この記事のポイント
- ASEAN主要6カ国全てに移転価格税制が導入済み。文書化要件は国により異なる
- BEPS Action 13に基づく3層構造の文書化(マスターファイル・ローカルファイル・CbCR)
- **APA(事前確認制度)**の活用で二重課税リスクを事前に回避
ASEAN各国の移転価格税制比較
| 項目 | シンガポール | マレーシア | タイ | インドネシア | ベトナム | フィリピン |
|---|---|---|---|---|---|---|
| TP法制化 | あり | あり | あり | あり | あり | あり |
| ローカルファイル | 任意(推奨) | 義務 | 義務 | 義務 | 義務 | 義務 |
| マスターファイル | 任意 | 義務 | 義務 | 義務 | 義務 | 任意 |
| CbCR | 義務(条件付) | 義務 | 義務 | 義務 | 義務 | 義務 |
| CbCR閾値 | SGD 11.25億 | MYR 30億 | THB 28億 | IDR 11兆 | VND 18兆 | PHP 55億 |
| ペナルティ | 5%加算 | 追徴+罰金 | 追徴+1.5%/月 | 追徴+48%罰金 | 追徴+罰金 | 追徴+25〜50% |
文書化のポイント
3層構造の文書化
- マスターファイル:グループ全体の事業概要・TP方針
- ローカルファイル:現地法人の個別取引分析・独立企業間価格の検証
- CbCR(国別報告書):国別の収入・利益・税額・従業員数等
APA(事前確認制度)の活用
APA(Advance Pricing Arrangement)は税務当局と事前に移転価格の算定方法を合意する制度です。

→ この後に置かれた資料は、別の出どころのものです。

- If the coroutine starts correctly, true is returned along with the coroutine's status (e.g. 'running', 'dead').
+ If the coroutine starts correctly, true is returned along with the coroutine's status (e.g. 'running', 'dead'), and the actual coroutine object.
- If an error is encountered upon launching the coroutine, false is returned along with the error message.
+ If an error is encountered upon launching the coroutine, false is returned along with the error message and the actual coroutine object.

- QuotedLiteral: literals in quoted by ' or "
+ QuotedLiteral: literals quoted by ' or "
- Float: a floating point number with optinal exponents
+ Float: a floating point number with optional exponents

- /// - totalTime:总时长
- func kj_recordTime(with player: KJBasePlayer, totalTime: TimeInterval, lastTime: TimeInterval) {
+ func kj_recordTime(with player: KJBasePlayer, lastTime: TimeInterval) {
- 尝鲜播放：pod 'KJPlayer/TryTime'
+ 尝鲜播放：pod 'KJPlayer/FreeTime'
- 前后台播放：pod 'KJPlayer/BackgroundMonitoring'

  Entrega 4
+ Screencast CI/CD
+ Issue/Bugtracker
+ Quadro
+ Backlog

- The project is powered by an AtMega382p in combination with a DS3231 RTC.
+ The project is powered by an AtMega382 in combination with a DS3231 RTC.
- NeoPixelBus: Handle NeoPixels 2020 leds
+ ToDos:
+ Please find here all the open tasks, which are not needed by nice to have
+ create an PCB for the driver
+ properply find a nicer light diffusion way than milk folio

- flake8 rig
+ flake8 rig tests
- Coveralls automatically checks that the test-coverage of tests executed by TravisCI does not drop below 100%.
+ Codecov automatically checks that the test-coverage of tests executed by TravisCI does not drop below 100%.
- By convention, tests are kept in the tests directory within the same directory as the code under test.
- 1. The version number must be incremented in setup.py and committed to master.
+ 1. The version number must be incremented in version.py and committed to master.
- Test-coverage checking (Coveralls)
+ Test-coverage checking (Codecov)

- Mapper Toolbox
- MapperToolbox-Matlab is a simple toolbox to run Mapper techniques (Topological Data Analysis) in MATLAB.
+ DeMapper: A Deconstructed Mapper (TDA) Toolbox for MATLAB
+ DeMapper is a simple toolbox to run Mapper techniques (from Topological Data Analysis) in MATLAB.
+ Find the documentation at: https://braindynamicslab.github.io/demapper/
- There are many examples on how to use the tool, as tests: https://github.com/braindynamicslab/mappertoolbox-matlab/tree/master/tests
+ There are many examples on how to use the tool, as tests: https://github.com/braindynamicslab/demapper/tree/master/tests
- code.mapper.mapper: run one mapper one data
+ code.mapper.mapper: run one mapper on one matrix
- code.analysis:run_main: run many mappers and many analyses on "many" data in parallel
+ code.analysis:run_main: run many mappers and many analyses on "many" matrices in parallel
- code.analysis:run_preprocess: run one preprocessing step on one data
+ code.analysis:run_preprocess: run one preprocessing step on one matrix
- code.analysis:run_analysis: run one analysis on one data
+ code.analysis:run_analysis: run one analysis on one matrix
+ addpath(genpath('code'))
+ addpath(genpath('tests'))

二国間APAを締結することで、二重課税のリスクを事前に排除できます。
APA申請の目安
- 関連者間取引が年間10億円以上
- 利益率の変動が大きい事業
- 過去にTP更正を受けた経験がある場合
日本企業の実務上の注意点
- 機能分析の充実:現地法人の果たす機能・負担するリスク・使用する資産を正確に文書化
- ベンチマーク分析:現地の比較対象企業データベース(BvDのOrbis等)を使用
- 同時文書化:申告期限までにローカルファイルを完成させる
- **相互協議(MAP)**の活用:二重課税が発生した場合の救済手段
まとめ
ASEAN各国の移転価格税制は厳格化が進んでいます。グループ全体の一貫したTP方針を策定し、各国の要件に合わせた文書化を早期に整備しましょう。
※ この記事の情報は2026年3月22日時点のものです。最新情報は各国政府の公式サイトをご確認ください。当サイトは情報提供を目的としており、法的助言を行うものではありません。